The lall petarah, or audience hall, is an immense hall, now used as an armoury.

I have just returned from an expedition that has taken a marvellous hold of my fancy. Yesterday Mr. C⸺ said that, if I would promise to pay the Shīsha-Mahal a visit, he would have it lighted up: the apartments are usually only lighted up to satisfy the curiosity of the Governor-general. I went with pleasure; the place was illuminated with hundreds of little lamps: there was not time to have the water raised from the river, or we should have seen the effect of the sheets of water pouring over and beyond the rows of lights in the marble niches. After viewing the Shīsha-Mahal, the effect of which was not as good as I had imagined it would be, Mr. C⸺ asked me if I should like to see the apartments under ground, in which the padshah and his family used to reside during the hot winds. We descended to view these tykkanahs and the steam-baths belonging to them. Thence we went by the aid of lighted torches to view a place that made me shudder. An officer examining these subterranean passages some time ago, observed, that he was within the half of a vault of an octagon shape, the other half was blocked up by a strong, but hastily formed wall. Tradition amongst the natives asserted, that within the underground passages in the Fort, was a vault in which people had been hanged and buried, but no one could say where this vault was to be found.

The officer above-mentioned, with great toil and difficulty, cut through a wall eight feet in thickness, and found himself in an inner vault of large dimensions, built of stone, with a high and arched roof. Across this roof was a thick and carved beam of wood, with a hole in its centre, and a hook, such as is used for hanging people. Below and directly under this hole in the beam, and in the centre of the vault, was a grave; this grave he opened, and found the bangles (ornaments for the arms) of a woman. Such is the place I have just visited. My blood ran cold as I descended the steps, the torches burning dimly from the foulness of the air, and I thought of the poor creatures who might have entered these dismal passages, never to revisit the light of day. I crept from the passage through the hole which had been opened in the thick wall, and stood on the ransacked grave, or perhaps graves of secret murder. Close to this vault is another of similar appearance; the thickness of the wall has baffled the patience of some person who has attempted to cut through it; however, the officers who were with me this evening say they will open it, as well as a place which they suppose leads to passages under the city.
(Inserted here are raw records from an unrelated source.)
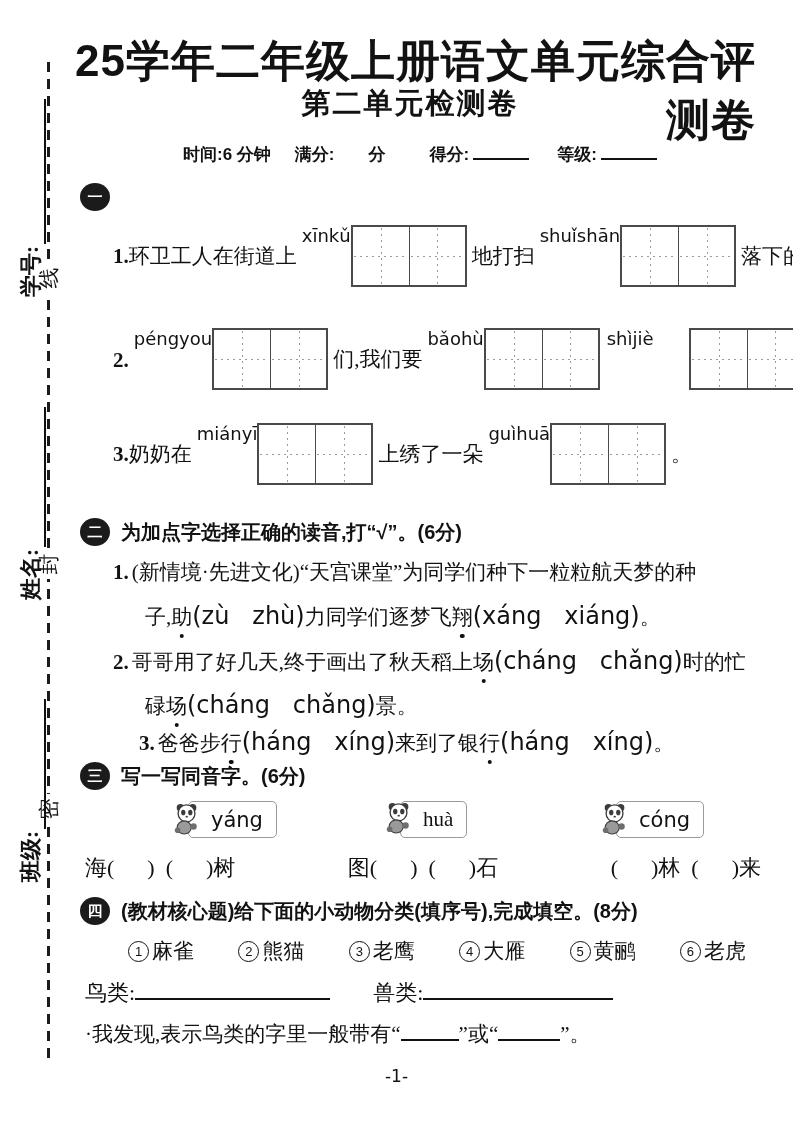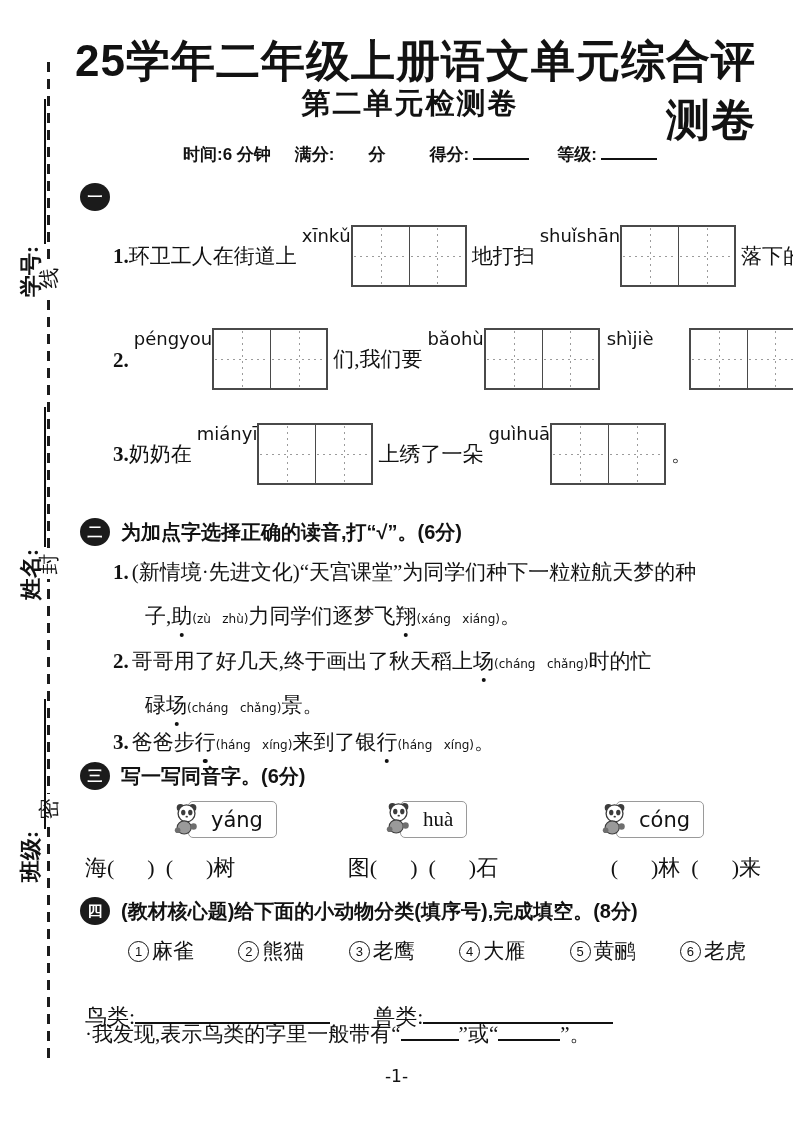--- a/index.html
+++ b/index.html
@@ -56,7 +56,7 @@
   .s2line { position:absolute; left:113px; font-size:21px; white-space:nowrap; }
   .s2line .num { font-weight:bold; margin-right:3px; }
   .indent { left:145px; }
-  .pinyin { font-family:"DejaVu Sans", sans-serif; white-space:pre; font-size:12px; }
+  .pinyin { font-family:"DejaVu Sans", sans-serif; white-space:pre; font-size:24px; }
   .dotted { position:relative; display:inline-block; }
   .dotted::after { content:""; position:absolute; left:50%; transform:translateX(-50%);
     bottom:-7px; width:4.5px; height:4.5px; border-radius:50%; background:#111; }

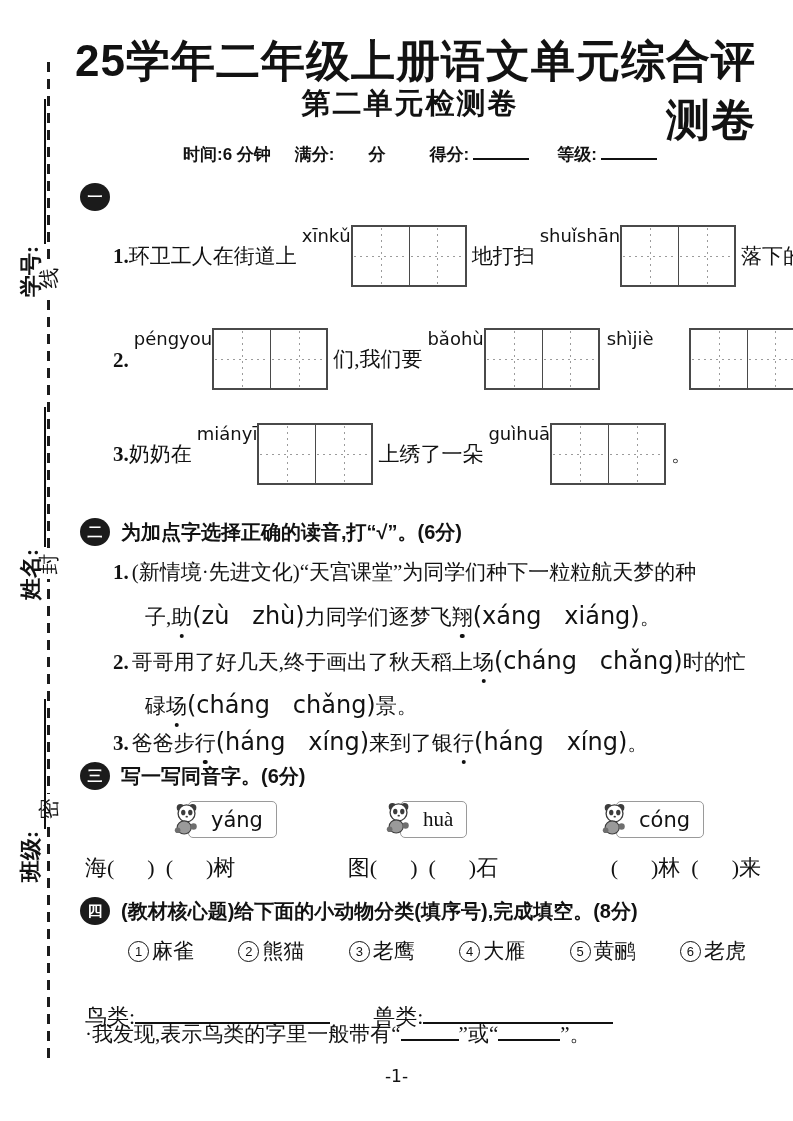--- a/index.html
+++ b/index.html
@@ -230,7 +230,7 @@
     <span>碌</span><span class="dotted">场</span><span class="pinyin">(cháng   chǎng)</span><span>景。</span>
   </div>
 
-  <div class="s2line" style="top:728px;">
+  <div class="s2line" style="top:728px;margin-left:26px;">
     <span class="num">3.</span><span>爸爸步</span><span class="dotted">行</span><span class="pinyin">(háng   xíng)</span><span>来到了银</span><span class="dotted">行</span><span class="pinyin">(háng   xíng)</span><span>。</span>
   </div>
 

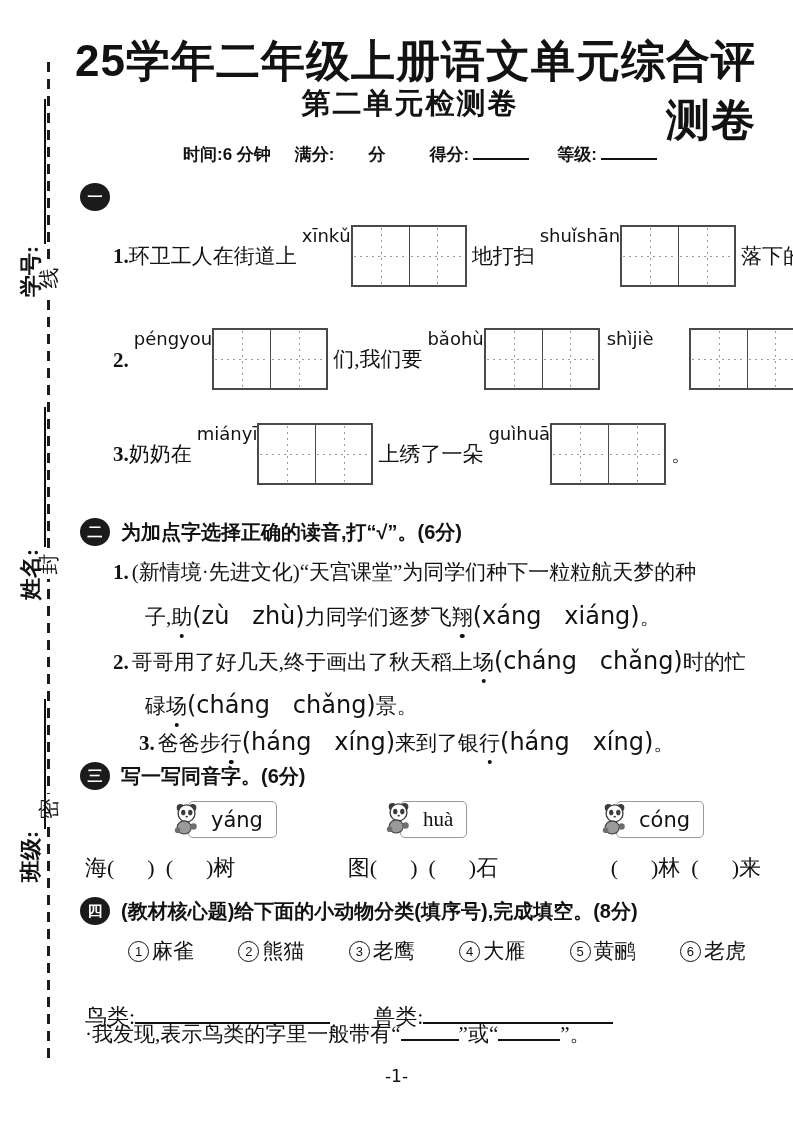--- a/index.html
+++ b/index.html
@@ -77,7 +77,7 @@
   .cnum { width:21px; height:21px; border:1.6px solid #111; border-radius:50%; flex:0 0 auto;
     display:flex; align-items:center; justify-content:center; font-size:13px;
     font-family:"Liberation Sans", sans-serif; }
-  .blanksrow { position:absolute; top:977px; left:85px; display:flex; align-items:baseline; font-size:22px;margin-top:24px; }
+  .blanksrow { position:absolute; top:977px; left:85px; display:flex; align-items:baseline; font-size:22px; }
   .blank { display:inline-block; border-bottom:2px solid #111; height:1.05em; }
   .noterow { position:absolute; top:1019px; left:85px; display:flex; align-items:baseline; font-size:21px; white-space:pre; }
An old sergeant who has been here thirty years, says he once went through those passages, but the entrance has subsequently been bricked up, and he cannot discover it: the place which it is supposed is the blocked-up entrance, through which he passed, will, they say, be opened to-morrow. Having seen this spot of secret murder and burial, I can believe any of the horrible histories recorded in the annals of the padshahs: only imagine the entrance having been blocked up by a wall eight feet in thickness!

Quitting the Fort, we drove to the Tāj: the moon was at the full, adding beauty to the beautiful; the Tāj looked like fairy frost-work, yet so stately and majestic. And this superb building—this wonder of the world—is the grave of a woman, whilst only a short distance from it, is the vault of secret murder,—the grave also of a woman! What a contrast! How different the destiny of those two beings! The grave of the unknown and murdered one only just discovered amidst the dismal subterraneous passages in the Fort: the grave of the other bright and pure and beautiful in the calm moonlight. The damp, unwholesome air of the vaults is still in my throat; we were some time exploring and hunting for the passage, which, they say, leads to the temple of an Hindoo, who lives in the Tripolia; he will suffer no one to enter his temple, and declares the devil is there in propriâ personâ.

When I retired to rest on my charpāī, I found it difficult to drive away the fancies that surrounded me.

The walls of the Fort, and those buildings within it that are of carved red freestone, were built by Akbar: the marble buildings were erected by Shāhjahān.

The seat of the padshah is an immense slab of black marble, the largest perhaps ever beheld; it was broken in two by an earthquake. A Burā Bahādur, from this throne of the padshah, exclaimed, “I have come, not to succeed Lord Auckland, but Akbar!” The convulsion of the earth, that split in two the throne of black marble, could not have astonished it more than this modest speech—Allāhu Akbar!

In front, and on the other side of the court, is the seat of the vizier; a slab of white marble. The seat on which the padshah used to sit to view the fights of the wild beasts in the court below, is one of great beauty; the pillars and arches, of the most elegant workmanship, are beautifully carved; the whole plain and light.

The steam-baths are octagonal rooms below, with arched roofs; three of these rooms are of white marble, with inlaid marble pavements; and there is a fountain, from which hot water springs up from a marble basin. The baths in the apartments below the palace, which most probably belonged to the zenāna, were broken up by the Marquis of Hastings: he committed this sacrilege on the past, to worship the rising sun; for he sent the most beautiful of the marble baths, with all its fretwork and inlaid flowers, to the Prince Regent, afterwards George the Fourth.

Having thus destroyed the beauty of the baths of the palace, the remaining marble was afterwards sold on account of Government; most happily, the auction brought so small a sum, it put a stop to further depredations.